ENTRE MEDOS E ESPERANÇAS: AS VIVÊNCIAS EMOCIONAIS DE MÃES DE CRIANÇAS PREMATURAS DURANTE A HOSPITALIZAÇÃO NEONATAL
Palavras-chave:
Prematuridade, Emoções, Maternidade, Coping, Hospitalização NeonatalResumo
Buscando compreender as experiências emocionais e as estratégias de enfrentamento de mães
de crianças prematuras durante a hospitalização neonatal, identificamos os principais
estressores e as redes de apoio utilizadas. Dessa forma, realizou-se essa pesquisa qualitativa,
de caráter exploratório-descritivo, com mães de recém-nascidos prematuros internados em
Unidades de Terapia Intensiva Neonatal (UTINs).
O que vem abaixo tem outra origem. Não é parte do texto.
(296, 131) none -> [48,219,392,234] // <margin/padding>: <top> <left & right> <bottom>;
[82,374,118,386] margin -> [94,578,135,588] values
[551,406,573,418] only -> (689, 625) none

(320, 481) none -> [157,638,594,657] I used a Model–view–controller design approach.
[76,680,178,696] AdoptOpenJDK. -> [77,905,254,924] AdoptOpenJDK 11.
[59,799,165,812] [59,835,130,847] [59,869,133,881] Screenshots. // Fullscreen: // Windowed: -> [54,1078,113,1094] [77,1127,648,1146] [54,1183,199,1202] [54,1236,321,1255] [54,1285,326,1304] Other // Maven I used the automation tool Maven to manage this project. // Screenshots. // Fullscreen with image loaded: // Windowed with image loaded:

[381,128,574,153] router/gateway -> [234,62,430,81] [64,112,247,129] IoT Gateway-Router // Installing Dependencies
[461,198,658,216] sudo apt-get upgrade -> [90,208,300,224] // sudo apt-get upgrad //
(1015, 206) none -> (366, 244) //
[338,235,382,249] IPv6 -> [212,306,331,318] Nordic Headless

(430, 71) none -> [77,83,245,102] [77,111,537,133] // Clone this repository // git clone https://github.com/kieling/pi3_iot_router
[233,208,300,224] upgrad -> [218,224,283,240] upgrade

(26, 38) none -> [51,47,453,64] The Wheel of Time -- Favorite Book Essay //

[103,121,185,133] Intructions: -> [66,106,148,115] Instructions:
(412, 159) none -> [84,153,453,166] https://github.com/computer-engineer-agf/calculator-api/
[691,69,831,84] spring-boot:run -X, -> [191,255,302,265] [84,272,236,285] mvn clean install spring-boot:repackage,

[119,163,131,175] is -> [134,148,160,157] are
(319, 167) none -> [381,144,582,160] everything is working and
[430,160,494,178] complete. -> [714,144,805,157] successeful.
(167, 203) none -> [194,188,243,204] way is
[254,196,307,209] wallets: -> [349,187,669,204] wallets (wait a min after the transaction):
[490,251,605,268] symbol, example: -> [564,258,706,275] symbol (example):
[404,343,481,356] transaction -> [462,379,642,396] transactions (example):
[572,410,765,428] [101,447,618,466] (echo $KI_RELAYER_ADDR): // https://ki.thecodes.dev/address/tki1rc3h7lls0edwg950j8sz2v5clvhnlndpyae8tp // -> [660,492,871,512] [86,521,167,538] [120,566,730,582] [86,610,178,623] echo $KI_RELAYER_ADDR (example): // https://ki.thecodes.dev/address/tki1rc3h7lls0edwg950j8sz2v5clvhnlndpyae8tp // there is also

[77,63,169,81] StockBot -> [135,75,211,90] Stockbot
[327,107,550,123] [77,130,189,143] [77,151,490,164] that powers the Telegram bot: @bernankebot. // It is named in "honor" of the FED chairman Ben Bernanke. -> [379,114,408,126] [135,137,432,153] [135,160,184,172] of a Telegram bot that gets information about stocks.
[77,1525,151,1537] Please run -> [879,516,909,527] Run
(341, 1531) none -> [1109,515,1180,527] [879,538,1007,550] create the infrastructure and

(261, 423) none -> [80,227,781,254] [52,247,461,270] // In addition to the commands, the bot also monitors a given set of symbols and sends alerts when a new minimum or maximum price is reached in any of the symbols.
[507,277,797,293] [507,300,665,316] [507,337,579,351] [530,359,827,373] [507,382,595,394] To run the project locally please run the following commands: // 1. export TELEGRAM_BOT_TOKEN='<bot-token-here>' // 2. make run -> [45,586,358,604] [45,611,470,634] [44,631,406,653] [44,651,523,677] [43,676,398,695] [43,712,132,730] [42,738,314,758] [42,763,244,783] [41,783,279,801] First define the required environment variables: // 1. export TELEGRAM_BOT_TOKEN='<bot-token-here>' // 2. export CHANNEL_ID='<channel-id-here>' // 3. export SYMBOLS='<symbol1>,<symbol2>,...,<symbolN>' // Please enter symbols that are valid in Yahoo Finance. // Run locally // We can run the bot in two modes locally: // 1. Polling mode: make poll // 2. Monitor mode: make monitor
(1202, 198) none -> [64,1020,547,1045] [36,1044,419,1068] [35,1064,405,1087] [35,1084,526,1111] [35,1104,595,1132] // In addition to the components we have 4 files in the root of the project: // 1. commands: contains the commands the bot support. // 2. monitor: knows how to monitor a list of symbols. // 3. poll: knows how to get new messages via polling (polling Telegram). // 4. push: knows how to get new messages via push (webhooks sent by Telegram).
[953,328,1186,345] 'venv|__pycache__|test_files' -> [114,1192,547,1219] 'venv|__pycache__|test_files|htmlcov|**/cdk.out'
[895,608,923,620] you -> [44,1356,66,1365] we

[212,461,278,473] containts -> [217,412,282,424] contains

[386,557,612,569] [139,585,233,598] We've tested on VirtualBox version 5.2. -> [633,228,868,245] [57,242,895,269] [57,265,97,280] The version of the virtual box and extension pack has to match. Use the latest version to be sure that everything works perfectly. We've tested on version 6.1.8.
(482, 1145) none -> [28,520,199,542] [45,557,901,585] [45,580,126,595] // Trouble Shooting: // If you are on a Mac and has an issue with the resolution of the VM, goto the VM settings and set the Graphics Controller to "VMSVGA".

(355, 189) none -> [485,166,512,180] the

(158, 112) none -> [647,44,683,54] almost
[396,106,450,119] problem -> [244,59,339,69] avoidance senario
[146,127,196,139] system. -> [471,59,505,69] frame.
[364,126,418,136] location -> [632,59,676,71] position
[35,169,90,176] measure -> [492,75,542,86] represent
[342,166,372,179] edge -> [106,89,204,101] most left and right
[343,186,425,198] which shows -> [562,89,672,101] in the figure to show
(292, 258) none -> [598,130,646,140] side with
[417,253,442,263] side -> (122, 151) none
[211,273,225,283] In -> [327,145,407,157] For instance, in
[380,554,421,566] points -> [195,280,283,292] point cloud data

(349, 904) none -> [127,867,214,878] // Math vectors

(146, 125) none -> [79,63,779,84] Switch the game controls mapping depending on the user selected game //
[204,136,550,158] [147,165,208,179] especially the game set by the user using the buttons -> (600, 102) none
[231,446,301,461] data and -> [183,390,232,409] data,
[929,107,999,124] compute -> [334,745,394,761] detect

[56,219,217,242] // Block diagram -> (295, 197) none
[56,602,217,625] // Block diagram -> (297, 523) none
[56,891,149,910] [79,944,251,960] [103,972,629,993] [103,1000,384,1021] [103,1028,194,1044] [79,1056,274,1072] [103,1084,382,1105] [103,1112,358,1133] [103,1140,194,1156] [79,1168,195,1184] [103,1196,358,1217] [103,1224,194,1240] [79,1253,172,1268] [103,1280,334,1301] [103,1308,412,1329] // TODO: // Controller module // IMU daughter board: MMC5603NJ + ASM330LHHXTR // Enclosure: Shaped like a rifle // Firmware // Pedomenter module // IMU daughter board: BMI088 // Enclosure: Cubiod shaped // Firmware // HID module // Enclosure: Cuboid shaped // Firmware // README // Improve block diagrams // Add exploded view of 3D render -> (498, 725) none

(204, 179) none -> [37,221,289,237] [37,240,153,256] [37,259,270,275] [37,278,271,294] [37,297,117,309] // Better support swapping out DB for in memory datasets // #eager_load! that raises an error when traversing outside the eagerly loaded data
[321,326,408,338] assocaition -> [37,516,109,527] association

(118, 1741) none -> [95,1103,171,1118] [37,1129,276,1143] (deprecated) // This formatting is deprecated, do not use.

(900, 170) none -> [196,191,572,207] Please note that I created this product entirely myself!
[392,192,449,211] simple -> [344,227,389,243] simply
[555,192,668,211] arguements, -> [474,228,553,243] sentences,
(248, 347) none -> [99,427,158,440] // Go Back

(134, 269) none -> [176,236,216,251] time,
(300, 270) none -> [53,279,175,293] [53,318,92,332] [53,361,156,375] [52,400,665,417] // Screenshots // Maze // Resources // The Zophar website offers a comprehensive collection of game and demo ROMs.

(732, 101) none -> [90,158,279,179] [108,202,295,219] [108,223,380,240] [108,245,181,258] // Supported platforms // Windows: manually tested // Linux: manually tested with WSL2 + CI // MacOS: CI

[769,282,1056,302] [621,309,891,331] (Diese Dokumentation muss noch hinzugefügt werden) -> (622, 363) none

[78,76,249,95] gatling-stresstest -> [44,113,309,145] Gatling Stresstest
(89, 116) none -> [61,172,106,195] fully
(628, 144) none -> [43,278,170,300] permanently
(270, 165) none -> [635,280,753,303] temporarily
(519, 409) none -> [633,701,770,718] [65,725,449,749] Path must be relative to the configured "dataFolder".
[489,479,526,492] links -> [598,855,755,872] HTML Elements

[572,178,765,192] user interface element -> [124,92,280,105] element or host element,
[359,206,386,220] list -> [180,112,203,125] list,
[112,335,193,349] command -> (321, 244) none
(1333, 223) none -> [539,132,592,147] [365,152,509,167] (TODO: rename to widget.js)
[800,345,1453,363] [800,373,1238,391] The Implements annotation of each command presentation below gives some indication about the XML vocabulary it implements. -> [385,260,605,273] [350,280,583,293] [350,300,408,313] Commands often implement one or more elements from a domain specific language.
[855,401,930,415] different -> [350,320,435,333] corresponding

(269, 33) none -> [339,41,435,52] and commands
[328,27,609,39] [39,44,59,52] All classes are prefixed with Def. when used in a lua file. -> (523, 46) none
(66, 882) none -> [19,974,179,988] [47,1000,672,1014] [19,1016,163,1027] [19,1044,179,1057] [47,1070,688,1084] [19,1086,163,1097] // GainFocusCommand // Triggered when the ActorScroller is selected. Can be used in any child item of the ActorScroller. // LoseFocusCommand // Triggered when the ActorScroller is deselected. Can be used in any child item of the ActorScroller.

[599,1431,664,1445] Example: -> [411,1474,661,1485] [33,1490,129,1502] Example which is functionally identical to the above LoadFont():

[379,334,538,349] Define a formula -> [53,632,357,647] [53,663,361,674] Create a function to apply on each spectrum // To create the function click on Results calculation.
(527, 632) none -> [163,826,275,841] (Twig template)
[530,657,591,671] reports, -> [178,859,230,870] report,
Os dados foram coletados por meio de
questionário sociodemográfico e entrevistas semiestruturadas, analisadas através da Análise
de Conteúdo de Bardin. Os mesmos evidenciaram uma predominância de reações emocionais
negativas, como medo, tristeza e preocupação, associadas à incerteza da espera e à
imprevisibilidade do quadro clínico do bebê. Entretanto, também emergiram sentimentos
positivos, como esperança, fé e confiança, expressando a resiliência materna. Essa vivência
emocional das mães revelou uma dualidade entre medo e esperança, além do luto pela
maternidade idealizada, o que acentua o estresse parental. Nesse contexto, a adoção de
estratégias de coping adaptativas, mostrou-se essencial ao enfrentamento, conforme propõe a
Teoria Motivacional do Coping (TMC). Conclui-se que a experiência da prematuridade é
altamente estressora, mas a capacidade de enfrentamento se manifesta por meio de recursos
adaptativos. Assim, destaca-se a importância de uma atuação multiprofissional humanizada na
UTIN, pautada no acolhimento, na escuta ativa, no fortalecimento do apoio social, entre
outros; a fim de reduzir o sofrimento materno e favorecer o vínculo mãe-bebê.